Ok. I'll take this bit of Control advice. GhostFox will move as far as she can on the beam but still remain in shadow, hidden behind the glare of the lights.

On her combat turn, GhostFox will do ONE of two things, depending on what happens:
*#1* If the guards in the control tower rush down the stairs and leave the Sentry, then GhostFox will activate the laser sight (half-action? free action?), then fire a wide burst at the sentry (half-action). 

*Ranged Attack: +6* plus or minus any range and GC imposed modifiers (+0 BAB, +3 DEX modifier, +1 Wide Burst, +2 laser sight bonus if the target is within 50 feet).

If GhostFox fails the attack roll by a 1-3 points less than the Defense value, she will spend an action die to make sure she succeeds at hitting the sentry.

*#2* If the guards don't leave the control tower then GhostFox will hurry across the crossbeam and tumble on top of the control tower.

If GhostFox fails the skill roll by a 1-3 points less than the DC, she will spend an action die to make sure her balance roll succeeds. If GhostFox totally blows the roll - i.e. fails the balance roll by more than 5 - spend an action die to prevent her from falling.

If she has been spotted then GhostFox will spend an action die to boost her defense. She is going to be very vulnerable to attacks while balancing on the crossbeam.

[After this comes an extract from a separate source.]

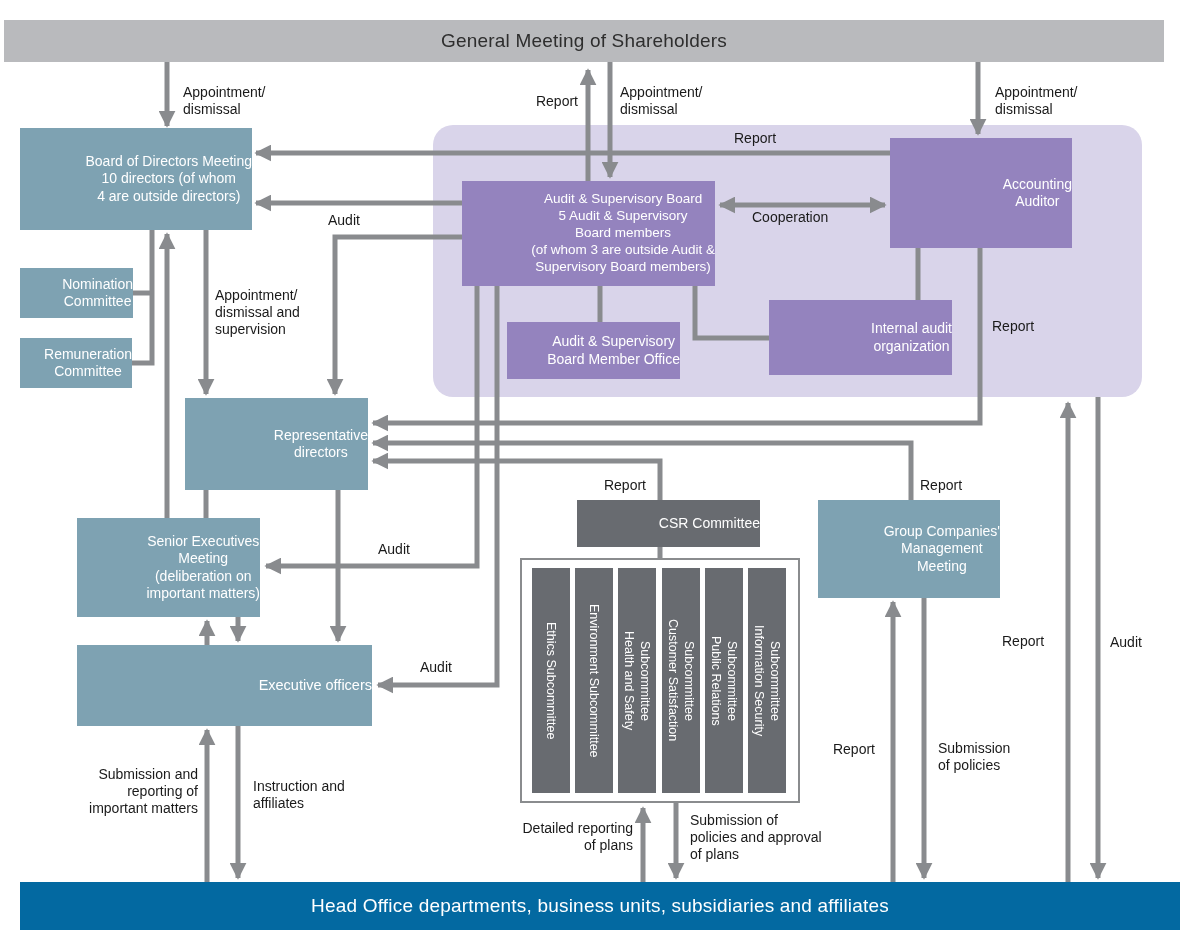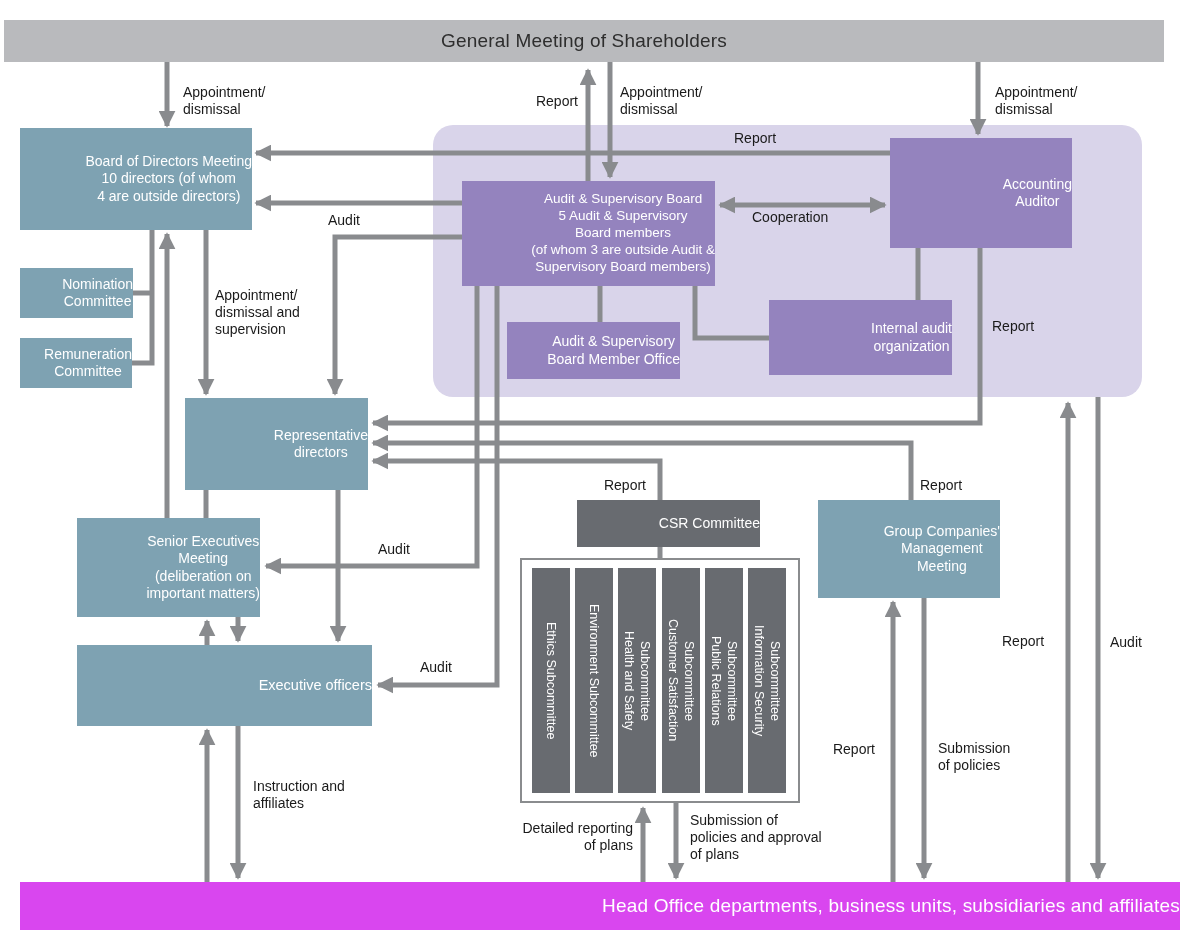"Submission and" div.lbl { html: none -> <div>Submission and reporting of important matters</div> }
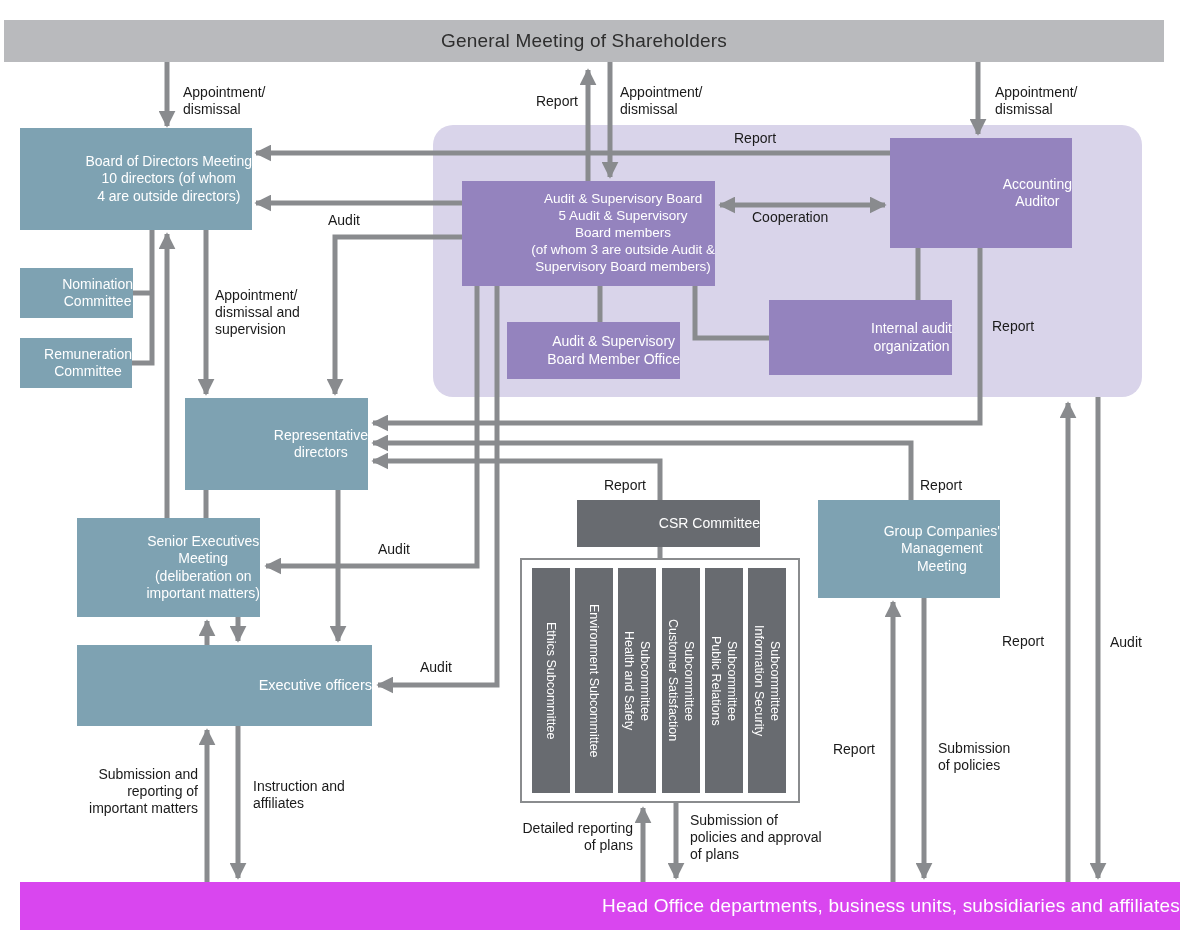"Head Office departments, business units," #bottomBar { background: #d946ef -> #0369a1; justify-content: flex-end -> none }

Sorry for the long post - but I hope these detailed instructions will make it clear to Control what my intentions for the next few rounds are.


----------



## Game Control (May 1, 2002)

I'm gonna post in earnest about these actions this afternoon (in about 8 hours).

Comments

Ghost can move 15 feet and still be hidden by the glare.  She could move evn closer by using Hide check but I guess you want to keep the number of risky check down, I respect that.

Don't expect the sentry at the top of the stairs to leave his post because of a diversion in front; It's his job to stay here and protect his post (in this case, protect his boss).

General diversion cue; you're not gonna draw the patrols out of position unless you disrupt their operation.  In this case it means that, assuming the guards are competent, they will not leave their post unless you are preventing the workers from working with your antics.  If you do that, you can expect to draw one or two of the patrols to come see what's up.  They'll be suspicious without successful bluff checks, though.  But both Kim and Kareem know how to bluff so keep your fingers crossed.

PS Kareem; I am sorry: I forgot to add your department bonus to your previous action die rolls!

OK, I'll post in Warehouse later today.


----------



## Codename: GhostFox (May 1, 2002)

Game Control said:
			
		

> *Don't expect the sentry at the top of the stairs to leave his post because of a diversion in front; It's his job to stay here and protect his post (in this case, protect his boss).
> *



That's ok. If I recall correctly (and please correct me if I am wrong) there are two other guards in the control tower  If there are three or more guards that stay on the stairs and the control tower then there is no point attracting undue attention to GhostFox while she is vulnerable, balacing on the cross beam.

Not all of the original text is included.